Data supplied:
== Segment start ==

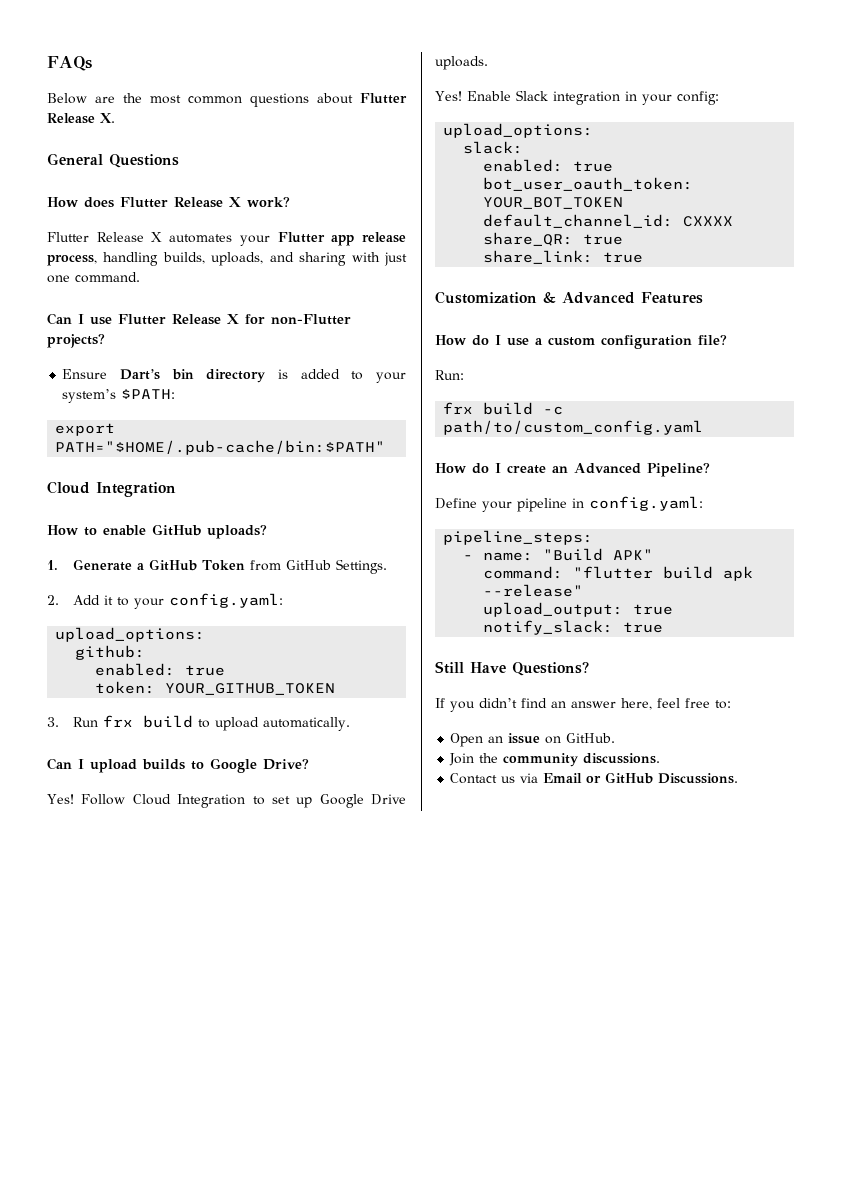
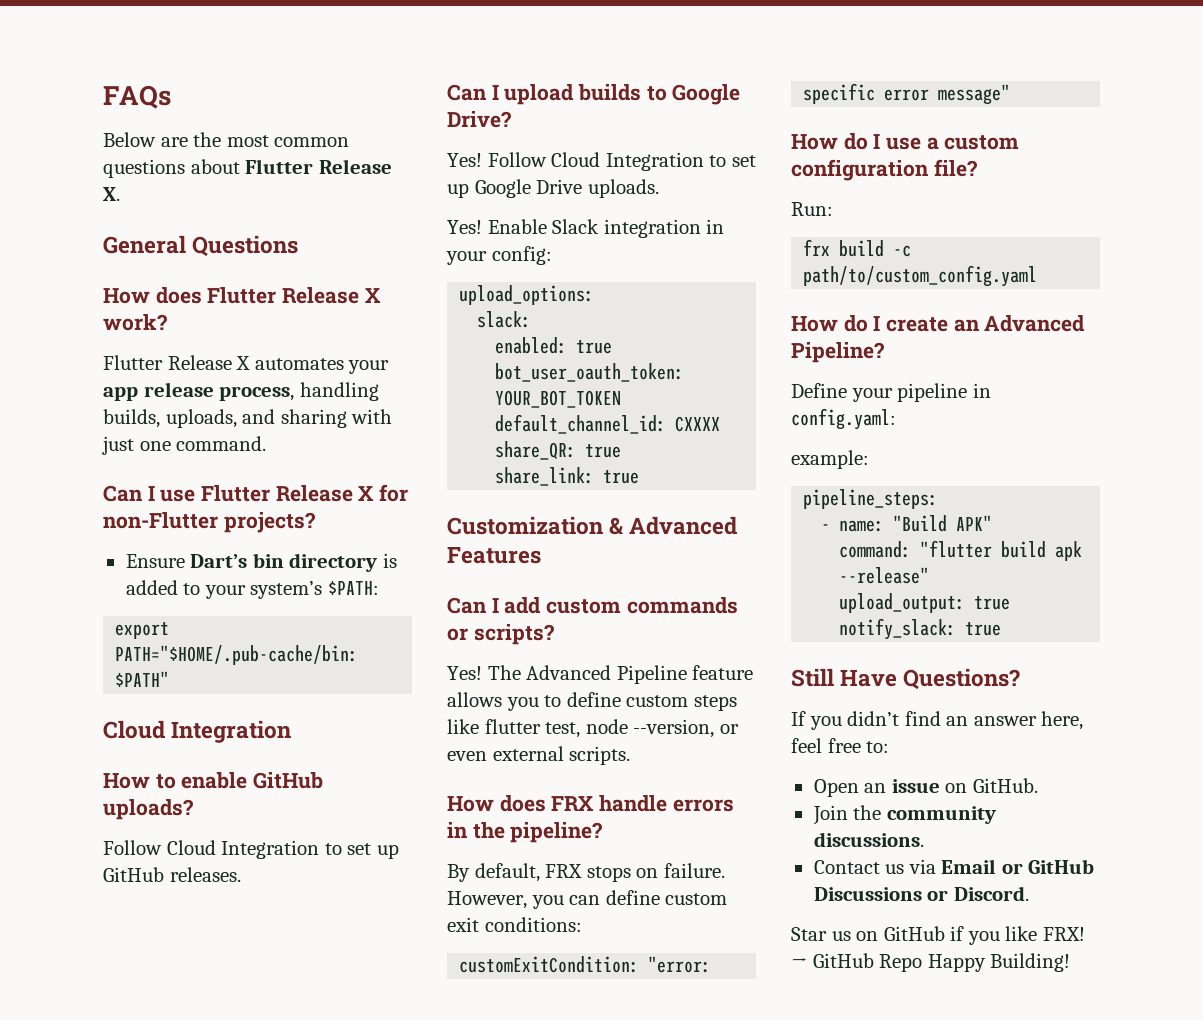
- Flutter Release X automates your Flutter app release process, handling builds, uploads, and sharing with just one command.
+ Flutter Release X automates your app release process, handling builds, uploads, and sharing with just one command.
- 1. Generate a GitHub Token from GitHub Settings.
- 2. Add it to your config.yaml:
- upload_options:
- github:
- enabled: true
- token: YOUR_GITHUB_TOKEN
- 3. Run frx build to upload automatically.
+ Follow Cloud Integration to set up GitHub releases.
+ Can I add custom commands or scripts?
+ Yes! The Advanced Pipeline feature allows you to define custom steps like flutter test, node --version, or even external scripts.
+ How does FRX handle errors in the pipeline?
+ By default, FRX stops on failure. However, you can define custom exit conditions:
+ customExitCondition: "error: specific error message"
+ example:
- Contact us via Email or GitHub Discussions.
+ Contact us via Email or GitHub Discussions or Discord.
+ Star us on GitHub if you like FRX! → GitHub Repo Happy Building!

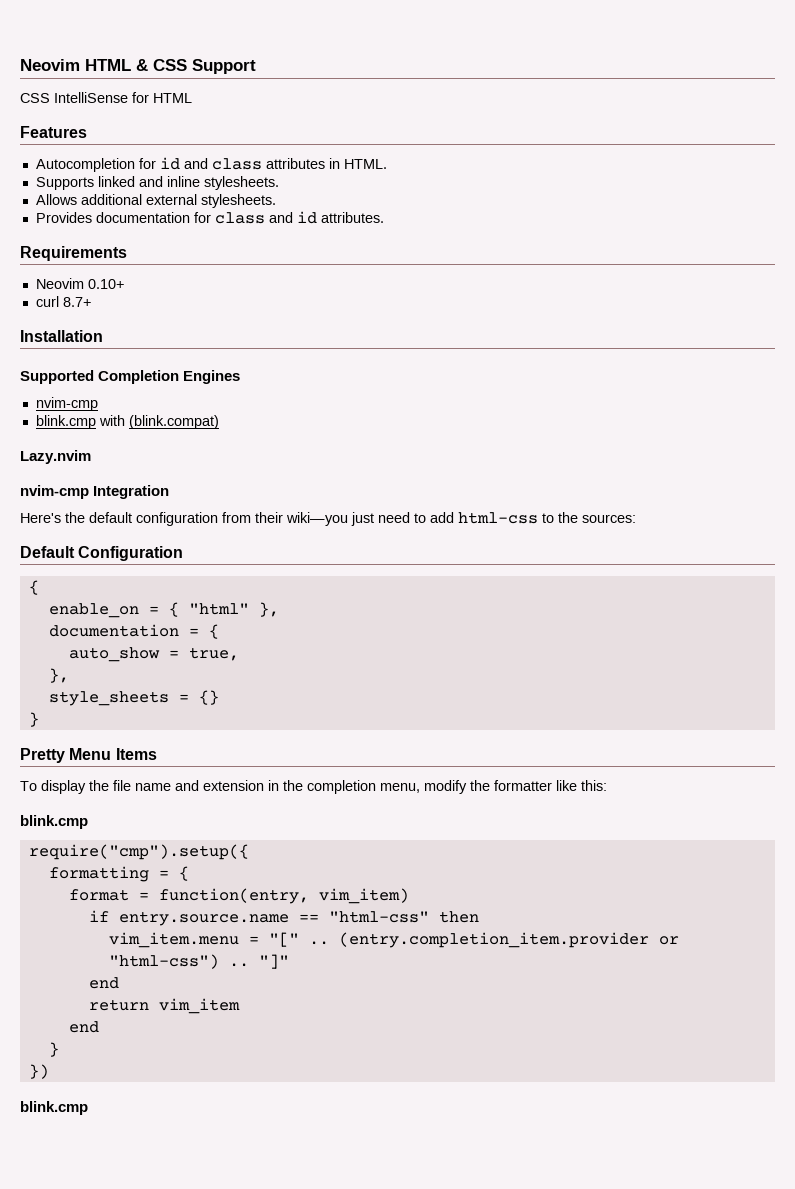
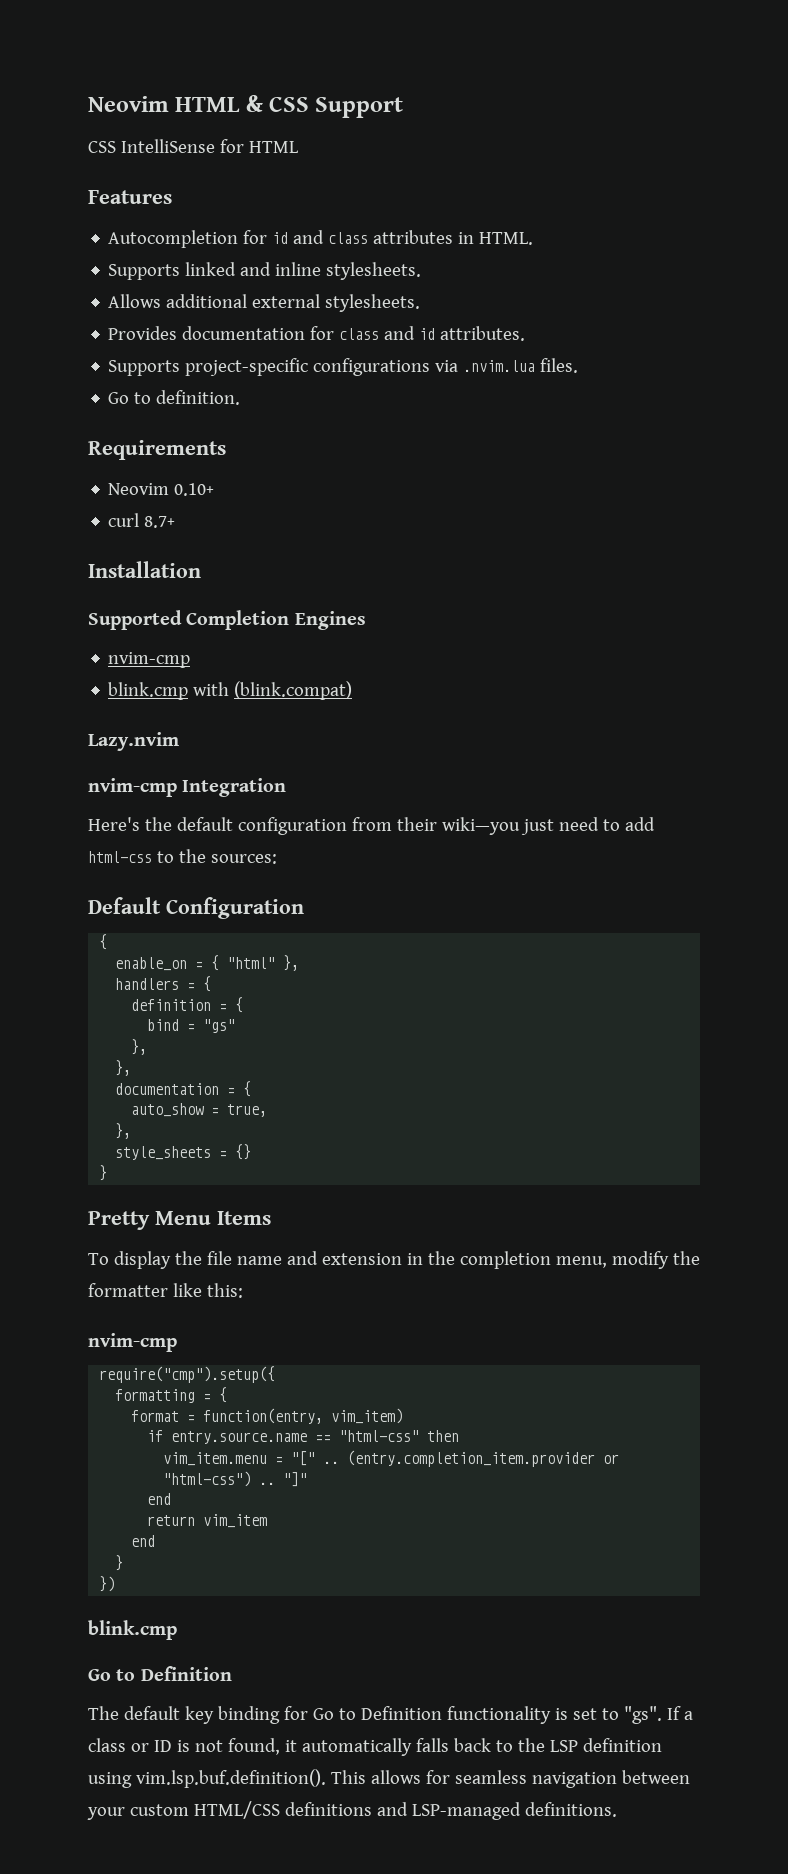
+ Supports project-specific configurations via .nvim.lua files.
+ Go to definition.
+ handlers = {
+ definition = {
+ bind = "gs"
+ },
+ },
  To display the file name and extension in the completion menu, modify the formatter like this:
- blink.cmp
+ nvim-cmp
  })
  blink.cmp
+ Go to Definition
+ The default key binding for Go to Definition functionality is set to "gs". If a class or ID is not found, it automatically falls back to the LSP definition using vim.lsp.buf.definition(). This allows for seamless navigation between your custom HTML/CSS definitions and LSP-managed definitions.

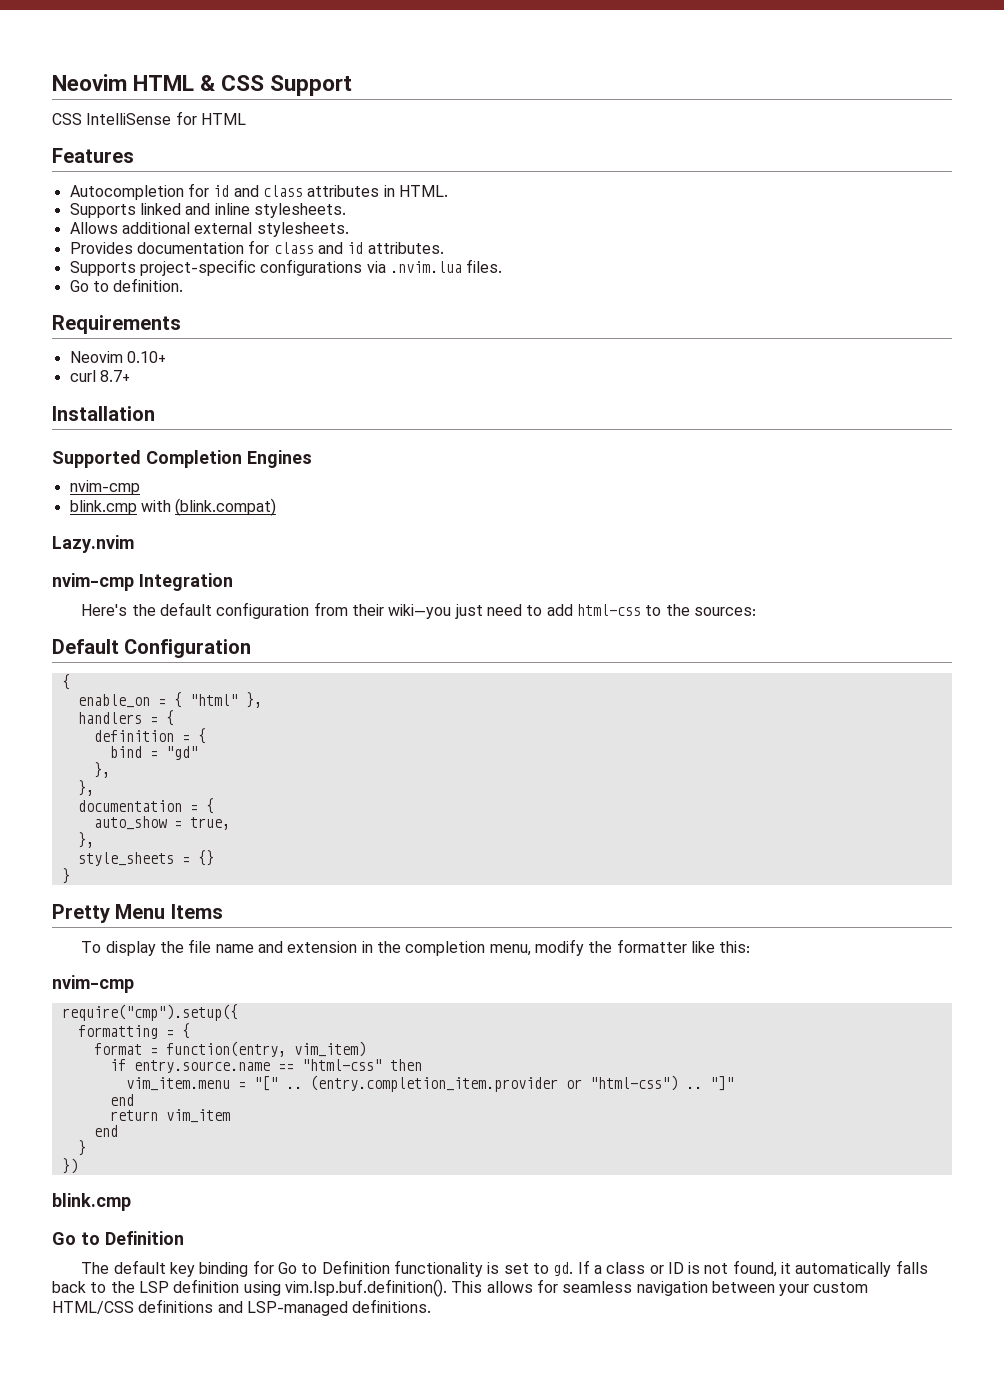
- bind = "gs"
+ bind = "gd"
- The default key binding for Go to Definition functionality is set to "gs".
+ The default key binding for Go to Definition functionality is set to gd.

== Segment end ==

Task requirements:
The response must match the listing exactly, except that pictures are removed.

Answer area:
- Flutter Release X automates your Flutter app release process, handling builds, uploads, and sharing with just one command.
+ Flutter Release X automates your app release process, handling builds, uploads, and sharing with just one command.
- 1. Generate a GitHub Token from GitHub Settings.
- 2. Add it to your config.yaml:
- upload_options:
- github:
- enabled: true
- token: YOUR_GITHUB_TOKEN
- 3. Run frx build to upload automatically.
+ Follow Cloud Integration to set up GitHub releases.
+ Can I add custom commands or scripts?
+ Yes! The Advanced Pipeline feature allows you to define custom steps like flutter test, node --version, or even external scripts.
+ How does FRX handle errors in the pipeline?
+ By default, FRX stops on failure. However, you can define custom exit conditions:
+ customExitCondition: "error: specific error message"
+ example:
- Contact us via Email or GitHub Discussions.
+ Contact us via Email or GitHub Discussions or Discord.
+ Star us on GitHub if you like FRX! → GitHub Repo Happy Building!

+ Supports project-specific configurations via .nvim.lua files.
+ Go to definition.
+ handlers = {
+ definition = {
+ bind = "gs"
+ },
+ },
  To display the file name and extension in the completion menu, modify the formatter like this:
- blink.cmp
+ nvim-cmp
  })
  blink.cmp
+ Go to Definition
+ The default key binding for Go to Definition functionality is set to "gs". If a class or ID is not found, it automatically falls back to the LSP definition using vim.lsp.buf.definition(). This allows for seamless navigation between your custom HTML/CSS definitions and LSP-managed definitions.

- bind = "gs"
+ bind = "gd"
- The default key binding for Go to Definition functionality is set to "gs".
+ The default key binding for Go to Definition functionality is set to gd.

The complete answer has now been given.